Sério, este é o jogo que tornou normal para os desenvolvedores pensarem: "Nah, que se dane, contar uma história, vamos apenas fazer o jogador pegar tudo em nossos romances virtuais impressos com fontes manuscritas. É muito mais fácil arranjar desculpas pra uma coleção de quebra-cabeças sem sentido e desconexos se houver um livro sobre gatos voadores ou algo assim.
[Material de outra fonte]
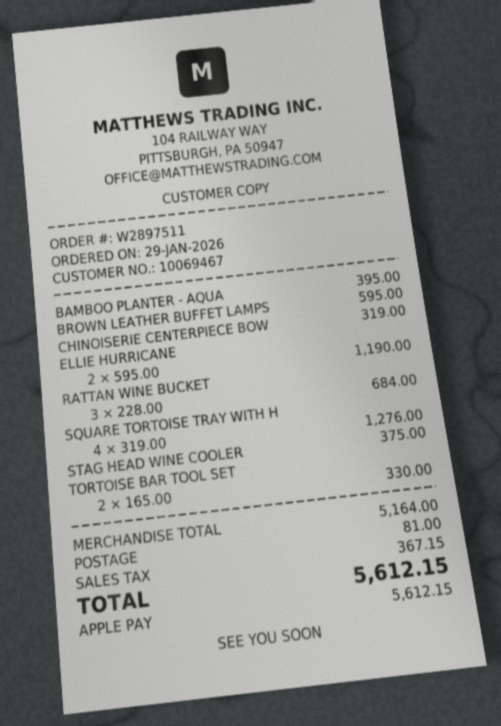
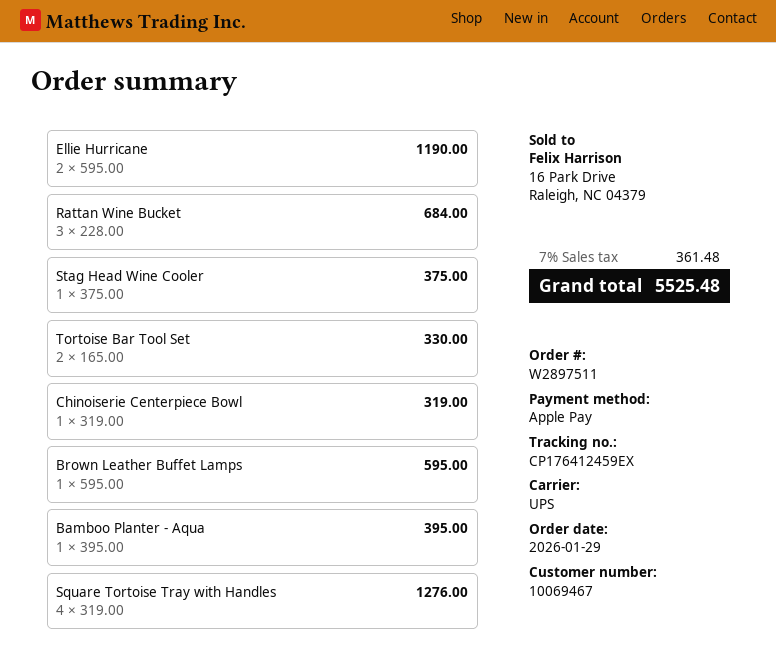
shipping: 81.00 -> none
tax: 367.15 -> 361.48
total: 5612.15 -> 5525.48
E um diário. Não, espere, 18 diários. 18 diários cheios de páginas e páginas de nossa prosa amadora, em que um parágrafo de informação se relaciona de alguma forma com um puzzle a 15 telas. Isso é narrativa. "
Pra que colocar a história do seu jogo no cenário, em cutscenes, nos dialogos, no level design... quando você pode ter um "livro" dentro do jogo contando tudo? Deus como eu odeio livros dentro dos jogos, e apenas por ter começado essa moda isso já seria suficiente para eu detestar esse jogo. E aí tem esses "puzzles". É um monte de aspas, como você pode ver.
Ah sim, lembrei de outro motivo pelo qual esse jogo era tão popular: ele era dado com absolutamente tudo. Se você comprou um PC, ganhou Myst. Nova impressora? Myst. Atualizou sua RAM, aqui, tenha uma cópia do Myst. Vastas pilhas de Myst causando terríveis deslizamentos de terra matando centenas de crianças em todo o mundo.
Se vc tinha computador, você tinha que ter Myst. Era a lei. Qualquer pessoa encontrada com um PC sem uma cópia seria presa, espancada e deixada para morrer. Seis milhões de vítimas de Myst, e nunca um pedido de desculpas.